In a heart beat: Using driver’s physiological changes to determine the quality of a takeover in highly automated vehicles

Developing conditionally automated driving systems is on the rise. Vehicles with full longitudinal and latitudinal control will allow drivers to engage in secondary tasks without monitoring the roadway, but users may be required to resume vehicle control to handle critical hazards. The loss of driver’s situational awareness increases the potential for accidents. Thus, the automated systems need to estimate the driver’s ability to resume control of the driving task. The aim of this study was to assess the physiological behaviour (heart rate and pupil diameter) of drivers. The assessment was performed during two naturalistic secondary tasks. The tasks were the email and the twenty questions task in addition to a control group that did not perform any tasks. The study aimed at finding possible correlations between the driver’s physiological data and their responses to a takeover request. A driving simulator study was used to collect data from a total of 33 participants in a repeated measures design to examine the physiological changes during driving and to measure their takeover quality and response time. Secondary tasks induced changes on physiological measures and a small influence on response time.
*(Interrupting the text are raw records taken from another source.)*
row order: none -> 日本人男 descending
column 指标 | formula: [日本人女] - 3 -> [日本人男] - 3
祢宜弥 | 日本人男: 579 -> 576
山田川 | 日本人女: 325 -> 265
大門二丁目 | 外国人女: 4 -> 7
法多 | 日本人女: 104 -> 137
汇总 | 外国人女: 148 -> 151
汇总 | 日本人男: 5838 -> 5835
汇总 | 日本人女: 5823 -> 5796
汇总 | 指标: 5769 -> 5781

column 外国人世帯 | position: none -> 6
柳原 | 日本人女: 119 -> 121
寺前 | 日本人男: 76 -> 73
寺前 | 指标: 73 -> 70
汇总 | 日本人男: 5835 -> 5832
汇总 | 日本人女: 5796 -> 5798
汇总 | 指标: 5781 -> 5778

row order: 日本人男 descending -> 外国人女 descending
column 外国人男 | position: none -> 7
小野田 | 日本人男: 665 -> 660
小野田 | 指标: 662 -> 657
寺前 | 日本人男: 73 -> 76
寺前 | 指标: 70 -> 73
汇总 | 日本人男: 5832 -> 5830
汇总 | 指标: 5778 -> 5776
However, there was a strong observed correlation between the physiological measures and response time. Takeover quality in this study was assessed using two new performance measures called PerSpeed and PerAngle. They are identified as the mean percentage change of vehicle’s speed and heading angle starting from a take-over request time. Using linear mixed models, there was a strong interaction between task, heart rate and pupil diameter and PerSpeed, PerAngle and response time. This, in turn, provided a measurable understanding of a driver’s future responses to the automated system based on the driver’s physiological changes to allow better decision making. The present findings of this study emphasised the possibility of building a driver mental state model and prediction system to determine the quality of the driver's responses in a highly automated vehicle. Such results will reduce accidents and enhance the driver’s experience in highly automated vehicles.